» EXERCISE DIRECTIONS:
Print every line exactly as it appears in the material below.

» DATASET ENTRIES:
● ● ● ● ● ● ●

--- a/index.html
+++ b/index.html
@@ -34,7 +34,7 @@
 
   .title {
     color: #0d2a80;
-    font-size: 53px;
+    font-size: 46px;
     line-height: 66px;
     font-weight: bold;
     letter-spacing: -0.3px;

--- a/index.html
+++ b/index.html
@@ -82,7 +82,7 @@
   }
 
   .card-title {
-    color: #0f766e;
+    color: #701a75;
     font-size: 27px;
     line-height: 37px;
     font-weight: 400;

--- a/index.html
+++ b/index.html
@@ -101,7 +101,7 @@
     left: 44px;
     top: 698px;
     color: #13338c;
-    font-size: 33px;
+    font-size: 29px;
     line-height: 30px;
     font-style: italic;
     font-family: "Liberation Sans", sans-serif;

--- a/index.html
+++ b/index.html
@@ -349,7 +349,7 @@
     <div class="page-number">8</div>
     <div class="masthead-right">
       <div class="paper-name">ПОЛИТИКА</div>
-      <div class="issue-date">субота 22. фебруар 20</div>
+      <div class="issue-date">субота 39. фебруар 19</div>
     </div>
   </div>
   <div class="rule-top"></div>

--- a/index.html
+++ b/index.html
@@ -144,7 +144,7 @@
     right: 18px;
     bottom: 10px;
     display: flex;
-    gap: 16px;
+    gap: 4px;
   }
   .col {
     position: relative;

● ● ● ● ● ● ●

» THE ANSWER:
--- a/index.html
+++ b/index.html
@@ -34,7 +34,7 @@
 
   .title {
     color: #0d2a80;
-    font-size: 53px;
+    font-size: 46px;
     line-height: 66px;
     font-weight: bold;
     letter-spacing: -0.3px;

--- a/index.html
+++ b/index.html
@@ -82,7 +82,7 @@
   }
 
   .card-title {
-    color: #0f766e;
+    color: #701a75;
     font-size: 27px;
     line-height: 37px;
     font-weight: 400;

--- a/index.html
+++ b/index.html
@@ -101,7 +101,7 @@
     left: 44px;
     top: 698px;
     color: #13338c;
-    font-size: 33px;
+    font-size: 29px;
     line-height: 30px;
     font-style: italic;
     font-family: "Liberation Sans", sans-serif;

--- a/index.html
+++ b/index.html
@@ -349,7 +349,7 @@
     <div class="page-number">8</div>
     <div class="masthead-right">
       <div class="paper-name">ПОЛИТИКА</div>
-      <div class="issue-date">субота 22. фебруар 20</div>
+      <div class="issue-date">субота 39. фебруар 19</div>
     </div>
   </div>
   <div class="rule-top"></div>

--- a/index.html
+++ b/index.html
@@ -144,7 +144,7 @@
     right: 18px;
     bottom: 10px;
     display: flex;
-    gap: 16px;
+    gap: 4px;
   }
   .col {
     position: relative;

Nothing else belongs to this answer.